*Task brief*. Print all of the records below again without a single difference.

START Data for this exercise

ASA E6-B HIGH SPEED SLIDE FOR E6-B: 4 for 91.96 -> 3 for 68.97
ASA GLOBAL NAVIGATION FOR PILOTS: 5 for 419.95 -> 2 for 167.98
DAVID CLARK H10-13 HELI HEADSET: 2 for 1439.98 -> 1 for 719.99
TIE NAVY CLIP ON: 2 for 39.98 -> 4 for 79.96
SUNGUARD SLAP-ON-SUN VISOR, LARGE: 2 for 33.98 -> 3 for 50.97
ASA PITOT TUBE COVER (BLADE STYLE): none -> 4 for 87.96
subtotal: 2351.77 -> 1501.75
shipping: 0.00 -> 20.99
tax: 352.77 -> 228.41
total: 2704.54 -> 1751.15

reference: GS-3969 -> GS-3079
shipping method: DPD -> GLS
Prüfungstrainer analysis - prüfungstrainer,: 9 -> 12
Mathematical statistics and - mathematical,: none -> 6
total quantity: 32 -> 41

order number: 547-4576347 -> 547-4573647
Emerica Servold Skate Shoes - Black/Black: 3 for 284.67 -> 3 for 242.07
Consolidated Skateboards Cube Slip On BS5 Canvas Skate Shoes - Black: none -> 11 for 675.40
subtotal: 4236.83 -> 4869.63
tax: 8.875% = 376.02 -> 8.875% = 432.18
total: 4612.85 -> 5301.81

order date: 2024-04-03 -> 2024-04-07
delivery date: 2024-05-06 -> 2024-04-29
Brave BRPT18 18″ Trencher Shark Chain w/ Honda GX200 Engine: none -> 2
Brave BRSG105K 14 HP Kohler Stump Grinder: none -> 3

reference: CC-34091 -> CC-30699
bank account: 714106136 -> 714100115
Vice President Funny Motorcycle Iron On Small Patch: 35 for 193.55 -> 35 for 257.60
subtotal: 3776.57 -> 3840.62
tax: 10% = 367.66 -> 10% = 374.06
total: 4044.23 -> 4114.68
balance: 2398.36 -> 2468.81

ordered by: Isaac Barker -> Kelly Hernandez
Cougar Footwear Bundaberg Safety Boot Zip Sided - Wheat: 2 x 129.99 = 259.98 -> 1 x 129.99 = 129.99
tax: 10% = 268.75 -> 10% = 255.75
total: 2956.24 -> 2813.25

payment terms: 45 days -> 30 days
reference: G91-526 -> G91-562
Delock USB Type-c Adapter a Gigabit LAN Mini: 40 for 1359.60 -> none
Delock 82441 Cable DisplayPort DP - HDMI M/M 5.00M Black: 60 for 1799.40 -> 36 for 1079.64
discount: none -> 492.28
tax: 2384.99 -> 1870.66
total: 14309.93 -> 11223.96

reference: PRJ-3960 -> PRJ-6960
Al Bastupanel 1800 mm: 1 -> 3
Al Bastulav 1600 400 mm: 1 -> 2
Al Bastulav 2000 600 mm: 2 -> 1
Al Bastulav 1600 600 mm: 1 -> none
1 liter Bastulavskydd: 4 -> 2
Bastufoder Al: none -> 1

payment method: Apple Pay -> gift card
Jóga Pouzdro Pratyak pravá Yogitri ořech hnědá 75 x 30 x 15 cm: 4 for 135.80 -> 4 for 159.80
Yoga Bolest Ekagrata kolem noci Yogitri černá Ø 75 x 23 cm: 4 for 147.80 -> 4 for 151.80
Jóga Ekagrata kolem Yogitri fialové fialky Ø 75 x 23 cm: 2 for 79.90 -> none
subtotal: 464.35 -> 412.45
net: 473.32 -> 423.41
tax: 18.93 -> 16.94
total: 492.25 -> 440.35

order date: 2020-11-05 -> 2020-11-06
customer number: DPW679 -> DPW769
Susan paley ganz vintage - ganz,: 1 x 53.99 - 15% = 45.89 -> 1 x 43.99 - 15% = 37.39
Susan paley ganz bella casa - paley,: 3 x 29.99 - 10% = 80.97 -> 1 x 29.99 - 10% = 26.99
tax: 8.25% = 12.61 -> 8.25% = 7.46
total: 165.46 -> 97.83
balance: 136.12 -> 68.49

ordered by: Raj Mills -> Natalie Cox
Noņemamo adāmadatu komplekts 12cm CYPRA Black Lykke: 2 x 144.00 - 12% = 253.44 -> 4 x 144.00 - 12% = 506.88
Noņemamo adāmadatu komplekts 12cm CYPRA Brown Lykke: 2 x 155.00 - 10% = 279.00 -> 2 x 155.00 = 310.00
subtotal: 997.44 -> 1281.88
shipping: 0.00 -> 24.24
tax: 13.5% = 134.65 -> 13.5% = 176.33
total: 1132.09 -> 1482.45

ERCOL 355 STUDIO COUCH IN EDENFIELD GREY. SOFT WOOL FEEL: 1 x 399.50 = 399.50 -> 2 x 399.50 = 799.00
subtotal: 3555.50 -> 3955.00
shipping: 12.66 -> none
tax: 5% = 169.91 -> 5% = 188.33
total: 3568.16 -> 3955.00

END Data for this exercise

*Exercise answer*.
ASA E6-B HIGH SPEED SLIDE FOR E6-B: 4 for 91.96 -> 3 for 68.97
ASA GLOBAL NAVIGATION FOR PILOTS: 5 for 419.95 -> 2 for 167.98
DAVID CLARK H10-13 HELI HEADSET: 2 for 1439.98 -> 1 for 719.99
TIE NAVY CLIP ON: 2 for 39.98 -> 4 for 79.96
SUNGUARD SLAP-ON-SUN VISOR, LARGE: 2 for 33.98 -> 3 for 50.97
ASA PITOT TUBE COVER (BLADE STYLE): none -> 4 for 87.96
subtotal: 2351.77 -> 1501.75
shipping: 0.00 -> 20.99
tax: 352.77 -> 228.41
total: 2704.54 -> 1751.15

reference: GS-3969 -> GS-3079
shipping method: DPD -> GLS
Prüfungstrainer analysis - prüfungstrainer,: 9 -> 12
Mathematical statistics and - mathematical,: none -> 6
total quantity: 32 -> 41

order number: 547-4576347 -> 547-4573647
Emerica Servold Skate Shoes - Black/Black: 3 for 284.67 -> 3 for 242.07
Consolidated Skateboards Cube Slip On BS5 Canvas Skate Shoes - Black: none -> 11 for 675.40
subtotal: 4236.83 -> 4869.63
tax: 8.875% = 376.02 -> 8.875% = 432.18
total: 4612.85 -> 5301.81

order date: 2024-04-03 -> 2024-04-07
delivery date: 2024-05-06 -> 2024-04-29
Brave BRPT18 18″ Trencher Shark Chain w/ Honda GX200 Engine: none -> 2
Brave BRSG105K 14 HP Kohler Stump Grinder: none -> 3

reference: CC-34091 -> CC-30699
bank account: 714106136 -> 714100115
Vice President Funny Motorcycle Iron On Small Patch: 35 for 193.55 -> 35 for 257.60
subtotal: 3776.57 -> 3840.62
tax: 10% = 367.66 -> 10% = 374.06
total: 4044.23 -> 4114.68
balance: 2398.36 -> 2468.81

ordered by: Isaac Barker -> Kelly Hernandez
Cougar Footwear Bundaberg Safety Boot Zip Sided - Wheat: 2 x 129.99 = 259.98 -> 1 x 129.99 = 129.99
tax: 10% = 268.75 -> 10% = 255.75
total: 2956.24 -> 2813.25

payment terms: 45 days -> 30 days
reference: G91-526 -> G91-562
Delock USB Type-c Adapter a Gigabit LAN Mini: 40 for 1359.60 -> none
Delock 82441 Cable DisplayPort DP - HDMI M/M 5.00M Black: 60 for 1799.40 -> 36 for 1079.64
discount: none -> 492.28
tax: 2384.99 -> 1870.66
total: 14309.93 -> 11223.96

reference: PRJ-3960 -> PRJ-6960
Al Bastupanel 1800 mm: 1 -> 3
Al Bastulav 1600 400 mm: 1 -> 2
Al Bastulav 2000 600 mm: 2 -> 1
Al Bastulav 1600 600 mm: 1 -> none
1 liter Bastulavskydd: 4 -> 2
Bastufoder Al: none -> 1

payment method: Apple Pay -> gift card
Jóga Pouzdro Pratyak pravá Yogitri ořech hnědá 75 x 30 x 15 cm: 4 for 135.80 -> 4 for 159.80
Yoga Bolest Ekagrata kolem noci Yogitri černá Ø 75 x 23 cm: 4 for 147.80 -> 4 for 151.80
Jóga Ekagrata kolem Yogitri fialové fialky Ø 75 x 23 cm: 2 for 79.90 -> none
subtotal: 464.35 -> 412.45
net: 473.32 -> 423.41
tax: 18.93 -> 16.94
total: 492.25 -> 440.35

order date: 2020-11-05 -> 2020-11-06
customer number: DPW679 -> DPW769
Susan paley ganz vintage - ganz,: 1 x 53.99 - 15% = 45.89 -> 1 x 43.99 - 15% = 37.39
Susan paley ganz bella casa - paley,: 3 x 29.99 - 10% = 80.97 -> 1 x 29.99 - 10% = 26.99
tax: 8.25% = 12.61 -> 8.25% = 7.46
total: 165.46 -> 97.83
balance: 136.12 -> 68.49

ordered by: Raj Mills -> Natalie Cox
Noņemamo adāmadatu komplekts 12cm CYPRA Black Lykke: 2 x 144.00 - 12% = 253.44 -> 4 x 144.00 - 12% = 506.88
Noņemamo adāmadatu komplekts 12cm CYPRA Brown Lykke: 2 x 155.00 - 10% = 279.00 -> 2 x 155.00 = 310.00
subtotal: 997.44 -> 1281.88
shipping: 0.00 -> 24.24
tax: 13.5% = 134.65 -> 13.5% = 176.33
total: 1132.09 -> 1482.45

ERCOL 355 STUDIO COUCH IN EDENFIELD GREY. SOFT WOOL FEEL: 1 x 399.50 = 399.50 -> 2 x 399.50 = 799.00
subtotal: 3555.50 -> 3955.00
shipping: 12.66 -> none
tax: 5% = 169.91 -> 5% = 188.33
total: 3568.16 -> 3955.00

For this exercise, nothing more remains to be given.